## Assigned task
Transcribe the data that follows in full. Leave out the pictures.

## Available data
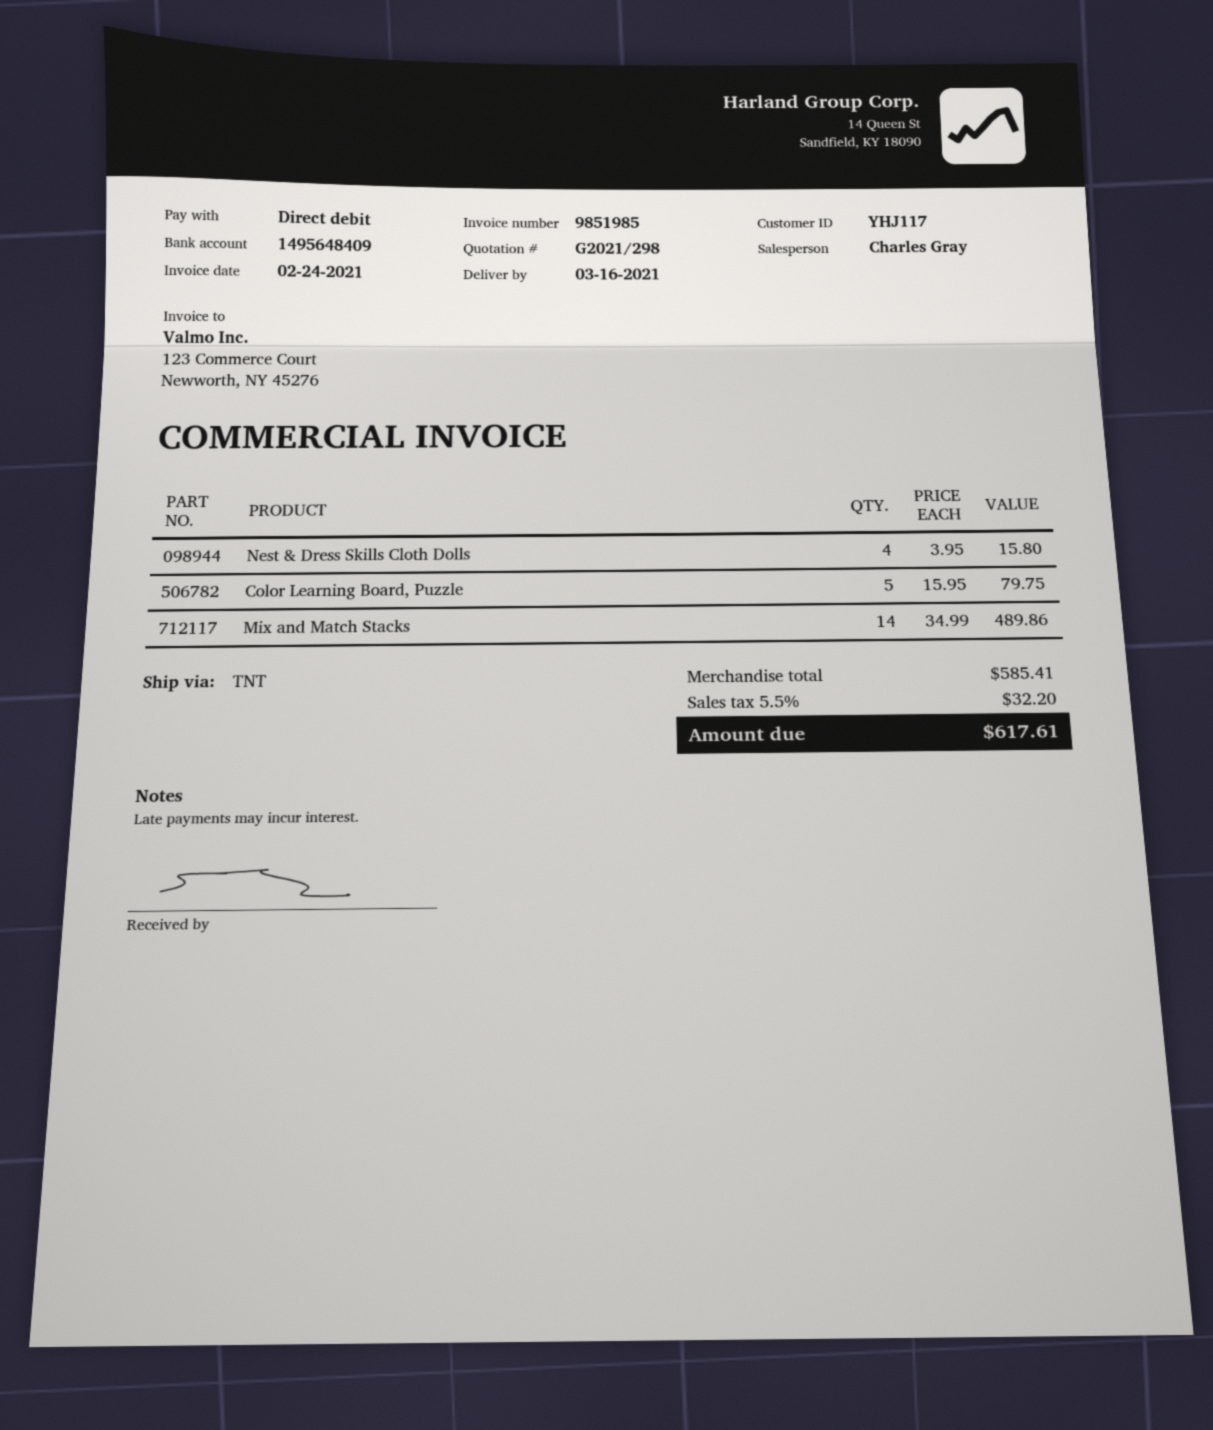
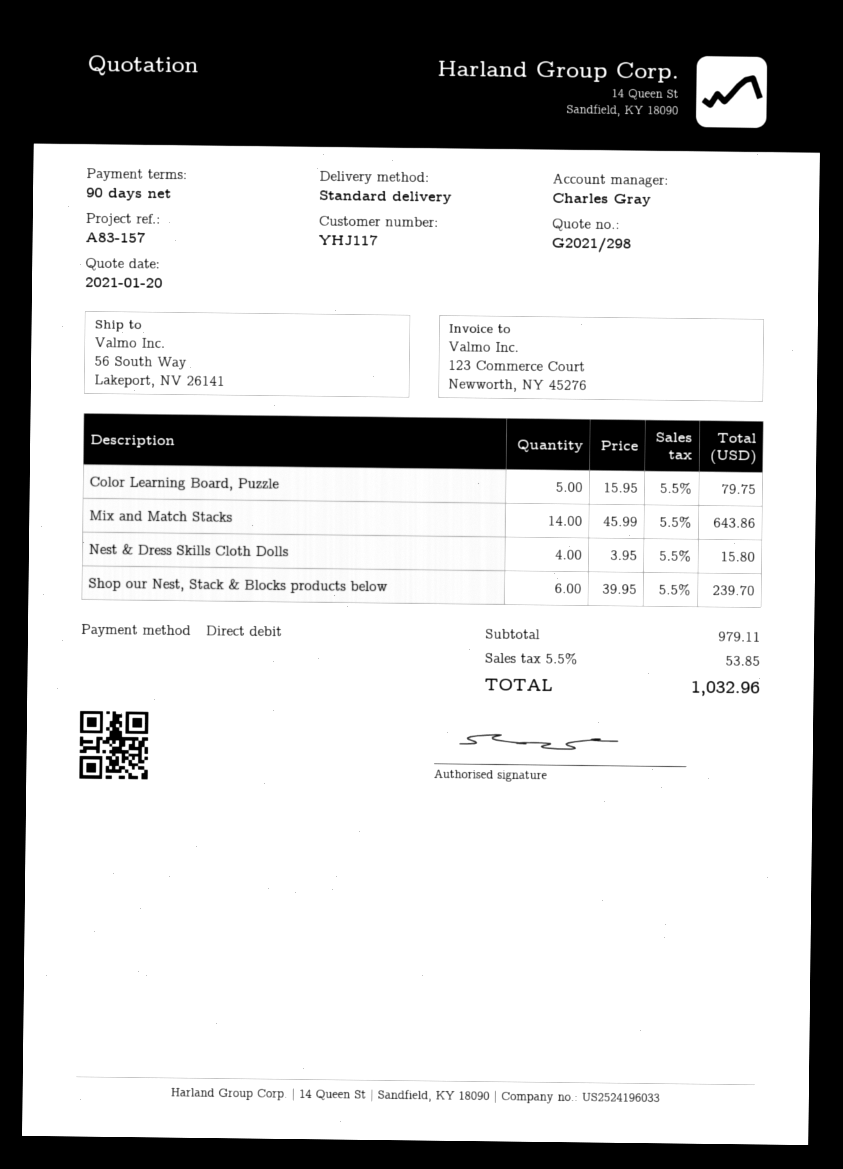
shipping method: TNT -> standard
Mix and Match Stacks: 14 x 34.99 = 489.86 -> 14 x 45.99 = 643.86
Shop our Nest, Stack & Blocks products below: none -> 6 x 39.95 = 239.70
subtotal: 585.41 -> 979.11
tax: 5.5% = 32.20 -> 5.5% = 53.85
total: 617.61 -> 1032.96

## Task output
shipping method: TNT -> standard
Mix and Match Stacks: 14 x 34.99 = 489.86 -> 14 x 45.99 = 643.86
Shop our Nest, Stack & Blocks products below: none -> 6 x 39.95 = 239.70
subtotal: 585.41 -> 979.11
tax: 5.5% = 32.20 -> 5.5% = 53.85
total: 617.61 -> 1032.96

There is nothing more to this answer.